**Data to use**:

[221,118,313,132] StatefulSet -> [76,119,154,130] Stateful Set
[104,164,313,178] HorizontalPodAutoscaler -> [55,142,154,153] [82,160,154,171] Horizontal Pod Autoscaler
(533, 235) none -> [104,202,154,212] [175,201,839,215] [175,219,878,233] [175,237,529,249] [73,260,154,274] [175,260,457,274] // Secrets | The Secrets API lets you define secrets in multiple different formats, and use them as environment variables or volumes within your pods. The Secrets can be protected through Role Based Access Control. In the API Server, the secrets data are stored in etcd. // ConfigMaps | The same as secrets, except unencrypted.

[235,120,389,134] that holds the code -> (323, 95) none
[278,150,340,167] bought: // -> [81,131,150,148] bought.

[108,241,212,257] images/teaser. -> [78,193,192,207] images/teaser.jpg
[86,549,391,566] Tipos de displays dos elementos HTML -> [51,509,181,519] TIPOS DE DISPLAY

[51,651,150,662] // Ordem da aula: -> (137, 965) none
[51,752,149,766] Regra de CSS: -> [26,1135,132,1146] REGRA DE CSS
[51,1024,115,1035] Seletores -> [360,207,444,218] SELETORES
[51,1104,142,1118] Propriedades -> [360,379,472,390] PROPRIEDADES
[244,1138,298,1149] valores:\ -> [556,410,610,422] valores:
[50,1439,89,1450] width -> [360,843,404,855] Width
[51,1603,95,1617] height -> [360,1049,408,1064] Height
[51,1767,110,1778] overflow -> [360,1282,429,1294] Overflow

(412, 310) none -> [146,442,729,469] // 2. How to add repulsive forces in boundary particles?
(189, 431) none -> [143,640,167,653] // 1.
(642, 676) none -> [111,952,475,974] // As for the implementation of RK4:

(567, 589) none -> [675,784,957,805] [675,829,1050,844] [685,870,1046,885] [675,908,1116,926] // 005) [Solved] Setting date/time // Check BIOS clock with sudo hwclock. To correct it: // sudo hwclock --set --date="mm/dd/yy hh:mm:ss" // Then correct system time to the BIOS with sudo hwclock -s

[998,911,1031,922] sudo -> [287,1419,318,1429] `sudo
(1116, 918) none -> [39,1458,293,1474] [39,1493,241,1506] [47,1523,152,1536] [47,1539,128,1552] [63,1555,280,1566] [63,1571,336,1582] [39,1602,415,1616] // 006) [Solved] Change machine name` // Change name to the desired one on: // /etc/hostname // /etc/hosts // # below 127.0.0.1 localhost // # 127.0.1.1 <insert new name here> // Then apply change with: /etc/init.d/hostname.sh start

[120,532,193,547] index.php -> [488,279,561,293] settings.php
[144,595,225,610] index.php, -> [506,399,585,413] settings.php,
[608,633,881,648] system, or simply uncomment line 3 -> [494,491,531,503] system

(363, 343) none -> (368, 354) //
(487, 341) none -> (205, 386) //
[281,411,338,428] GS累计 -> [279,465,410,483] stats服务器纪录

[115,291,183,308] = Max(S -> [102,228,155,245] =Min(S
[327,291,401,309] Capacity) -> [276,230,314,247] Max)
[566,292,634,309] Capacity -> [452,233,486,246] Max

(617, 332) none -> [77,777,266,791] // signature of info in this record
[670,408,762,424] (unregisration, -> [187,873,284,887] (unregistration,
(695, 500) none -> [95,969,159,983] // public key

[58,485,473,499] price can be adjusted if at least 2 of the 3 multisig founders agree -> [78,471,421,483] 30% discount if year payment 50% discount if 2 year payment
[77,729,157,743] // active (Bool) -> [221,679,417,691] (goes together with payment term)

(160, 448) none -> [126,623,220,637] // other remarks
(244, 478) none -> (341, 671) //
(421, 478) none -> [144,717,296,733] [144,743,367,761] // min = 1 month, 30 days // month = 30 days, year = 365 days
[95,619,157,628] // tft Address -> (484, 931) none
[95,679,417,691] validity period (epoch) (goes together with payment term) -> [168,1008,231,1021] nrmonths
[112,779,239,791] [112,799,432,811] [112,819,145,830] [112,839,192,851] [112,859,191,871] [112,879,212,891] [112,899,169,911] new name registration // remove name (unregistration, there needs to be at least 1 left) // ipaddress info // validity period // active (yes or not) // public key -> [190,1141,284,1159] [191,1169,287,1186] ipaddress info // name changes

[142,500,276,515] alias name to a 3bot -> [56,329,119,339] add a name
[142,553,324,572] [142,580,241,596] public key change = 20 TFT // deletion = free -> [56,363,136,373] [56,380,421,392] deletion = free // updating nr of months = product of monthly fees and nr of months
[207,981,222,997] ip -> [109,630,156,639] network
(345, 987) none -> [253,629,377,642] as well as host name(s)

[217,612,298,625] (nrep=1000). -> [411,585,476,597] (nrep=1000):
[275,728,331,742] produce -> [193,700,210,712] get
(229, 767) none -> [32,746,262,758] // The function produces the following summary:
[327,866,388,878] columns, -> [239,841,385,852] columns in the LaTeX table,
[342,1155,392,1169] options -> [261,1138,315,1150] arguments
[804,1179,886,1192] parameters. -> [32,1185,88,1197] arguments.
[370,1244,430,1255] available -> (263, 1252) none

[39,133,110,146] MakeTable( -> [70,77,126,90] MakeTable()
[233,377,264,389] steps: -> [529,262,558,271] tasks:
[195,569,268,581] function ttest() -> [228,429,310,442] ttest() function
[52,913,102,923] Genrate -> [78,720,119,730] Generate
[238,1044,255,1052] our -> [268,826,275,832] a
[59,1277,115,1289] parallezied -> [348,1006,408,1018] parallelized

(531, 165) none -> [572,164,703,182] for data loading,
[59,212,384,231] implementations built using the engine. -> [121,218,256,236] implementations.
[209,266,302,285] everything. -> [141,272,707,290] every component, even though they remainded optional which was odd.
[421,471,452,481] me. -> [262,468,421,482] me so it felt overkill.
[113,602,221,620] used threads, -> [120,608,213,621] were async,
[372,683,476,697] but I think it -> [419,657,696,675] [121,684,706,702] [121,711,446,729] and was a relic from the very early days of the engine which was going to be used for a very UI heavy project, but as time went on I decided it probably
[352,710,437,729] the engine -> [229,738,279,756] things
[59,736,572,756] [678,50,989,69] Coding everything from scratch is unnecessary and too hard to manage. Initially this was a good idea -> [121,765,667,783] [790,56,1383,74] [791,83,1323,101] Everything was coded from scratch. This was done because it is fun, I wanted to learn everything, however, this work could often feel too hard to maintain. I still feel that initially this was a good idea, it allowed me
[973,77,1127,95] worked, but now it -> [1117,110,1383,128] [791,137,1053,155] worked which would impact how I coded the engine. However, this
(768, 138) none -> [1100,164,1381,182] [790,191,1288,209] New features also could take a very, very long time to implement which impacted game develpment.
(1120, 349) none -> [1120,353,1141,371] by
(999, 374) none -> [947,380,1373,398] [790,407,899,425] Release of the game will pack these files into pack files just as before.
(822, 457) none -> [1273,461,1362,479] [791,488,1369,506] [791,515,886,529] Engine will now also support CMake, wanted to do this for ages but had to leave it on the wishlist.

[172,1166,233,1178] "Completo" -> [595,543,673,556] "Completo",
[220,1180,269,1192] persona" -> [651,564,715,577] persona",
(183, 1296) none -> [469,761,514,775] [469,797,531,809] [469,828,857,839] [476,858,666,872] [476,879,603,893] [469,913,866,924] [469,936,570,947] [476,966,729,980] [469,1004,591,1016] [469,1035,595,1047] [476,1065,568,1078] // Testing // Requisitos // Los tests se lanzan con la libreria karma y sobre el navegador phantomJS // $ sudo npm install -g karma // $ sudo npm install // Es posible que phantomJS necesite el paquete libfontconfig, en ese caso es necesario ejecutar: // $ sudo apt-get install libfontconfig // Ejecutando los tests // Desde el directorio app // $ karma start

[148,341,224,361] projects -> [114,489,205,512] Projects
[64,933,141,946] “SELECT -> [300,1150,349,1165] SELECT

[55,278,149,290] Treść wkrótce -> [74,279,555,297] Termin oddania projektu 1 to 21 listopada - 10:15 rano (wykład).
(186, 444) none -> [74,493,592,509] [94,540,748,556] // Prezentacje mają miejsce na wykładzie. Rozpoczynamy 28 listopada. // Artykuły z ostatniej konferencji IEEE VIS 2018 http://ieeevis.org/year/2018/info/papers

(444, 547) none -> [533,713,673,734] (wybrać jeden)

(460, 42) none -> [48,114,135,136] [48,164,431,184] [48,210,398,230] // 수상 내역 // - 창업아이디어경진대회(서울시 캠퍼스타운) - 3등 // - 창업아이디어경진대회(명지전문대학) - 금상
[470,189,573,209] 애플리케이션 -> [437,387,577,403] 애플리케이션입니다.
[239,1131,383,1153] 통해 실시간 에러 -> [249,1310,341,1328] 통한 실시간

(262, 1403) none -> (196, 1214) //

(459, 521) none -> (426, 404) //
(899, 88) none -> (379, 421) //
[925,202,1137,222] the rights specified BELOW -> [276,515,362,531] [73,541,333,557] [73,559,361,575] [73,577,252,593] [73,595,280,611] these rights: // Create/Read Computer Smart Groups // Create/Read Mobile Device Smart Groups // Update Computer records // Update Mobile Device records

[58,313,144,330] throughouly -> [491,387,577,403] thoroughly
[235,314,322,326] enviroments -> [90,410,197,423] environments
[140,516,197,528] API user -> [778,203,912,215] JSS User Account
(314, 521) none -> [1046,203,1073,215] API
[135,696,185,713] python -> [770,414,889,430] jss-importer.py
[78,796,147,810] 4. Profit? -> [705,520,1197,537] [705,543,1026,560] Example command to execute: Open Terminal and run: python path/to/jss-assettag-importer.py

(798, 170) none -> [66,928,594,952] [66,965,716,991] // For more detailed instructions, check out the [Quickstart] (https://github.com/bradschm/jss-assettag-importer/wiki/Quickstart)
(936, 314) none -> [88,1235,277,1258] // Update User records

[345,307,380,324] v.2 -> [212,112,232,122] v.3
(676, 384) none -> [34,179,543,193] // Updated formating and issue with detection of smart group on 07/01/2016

**What you have to do**:
In the listing above, find the line with "[78,796,147,810] 4. Profit?" and the line with "(936, 314) none", then print exactly those lines and every line between them.

**Solved exercise**:
[78,796,147,810] 4. Profit? -> [705,520,1197,537] [705,543,1026,560] Example command to execute: Open Terminal and run: python path/to/jss-assettag-importer.py

(798, 170) none -> [66,928,594,952] [66,965,716,991] // For more detailed instructions, check out the [Quickstart] (https://github.com/bradschm/jss-assettag-importer/wiki/Quickstart)
(936, 314) none -> [88,1235,277,1258] // Update User records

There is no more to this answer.